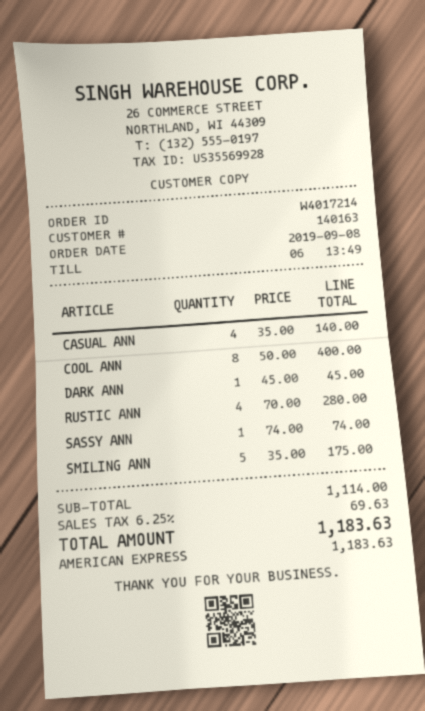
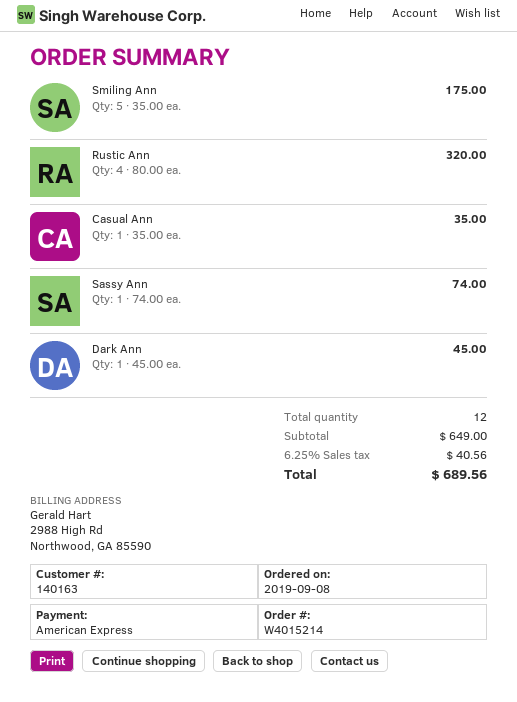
order number: W4017214 -> W4015214
CASUAL ANN: 4 x 35.00 = 140.00 -> 1 x 35.00 = 35.00
COOL ANN: 8 x 50.00 = 400.00 -> none
RUSTIC ANN: 4 x 70.00 = 280.00 -> 4 x 80.00 = 320.00
subtotal: 1114.00 -> 649.00
tax: 6.25% = 69.63 -> 6.25% = 40.56
total: 1183.63 -> 689.56

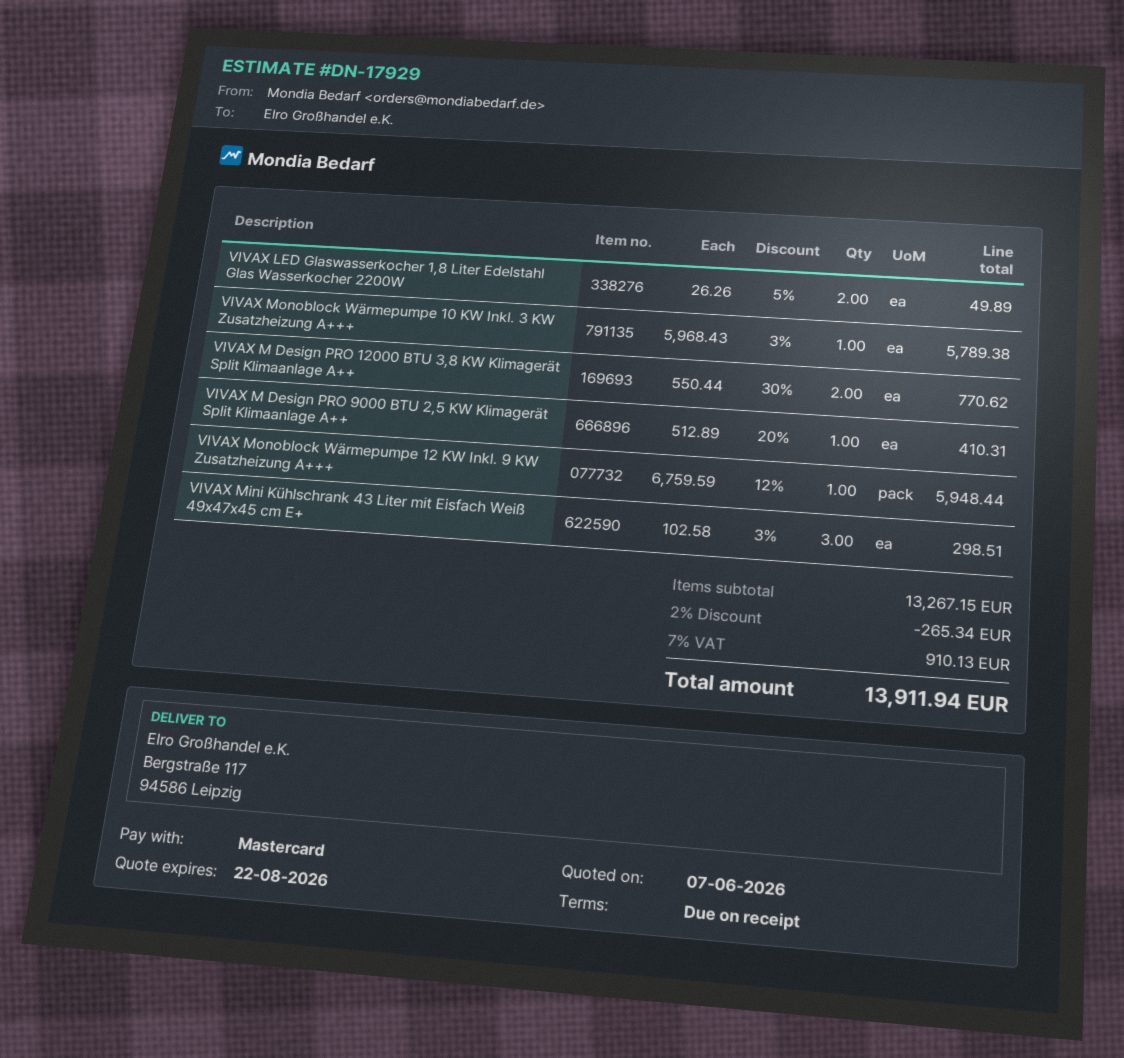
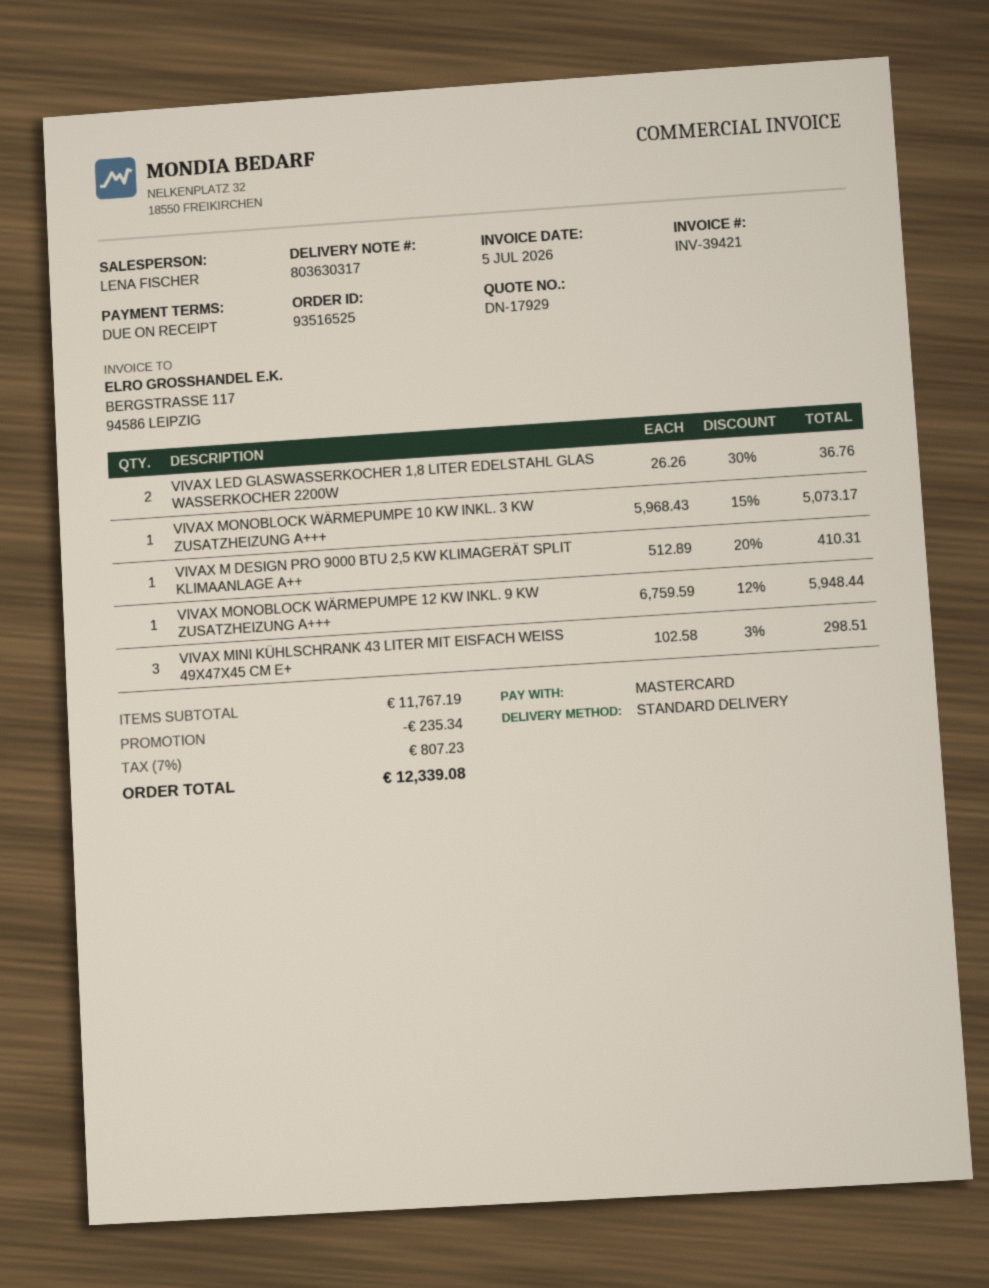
VIVAX LED Glaswasserkocher 1,8 Liter Edelstahl Glas Wasserkocher 2200W: 2 x 26.26 - 5% = 49.89 -> 2 x 26.26 - 30% = 36.76
VIVAX Monoblock Wärmepumpe 10 KW Inkl. 3 KW Zusatzheizung A+++: 1 x 5968.43 - 3% = 5789.38 -> 1 x 5968.43 - 15% = 5073.17
VIVAX M Design PRO 12000 BTU 3,8 KW Klimagerät Split Klimaanlage A++: 2 x 550.44 - 30% = 770.62 -> none
subtotal: 13267.15 -> 11767.19
discount: 265.34 -> 235.34
tax: 7% = 910.13 -> 7% = 807.23
total: 13911.94 -> 12339.08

════════════════

▶ Task brief: The line with "discount: 265.34 -> 235.34", plus every line after it through the end of the listing, needs to be repeated exactly; nothing else belongs in the reply.

▶ Solution for this problem:
discount: 265.34 -> 235.34
tax: 7% = 910.13 -> 7% = 807.23
total: 13911.94 -> 12339.08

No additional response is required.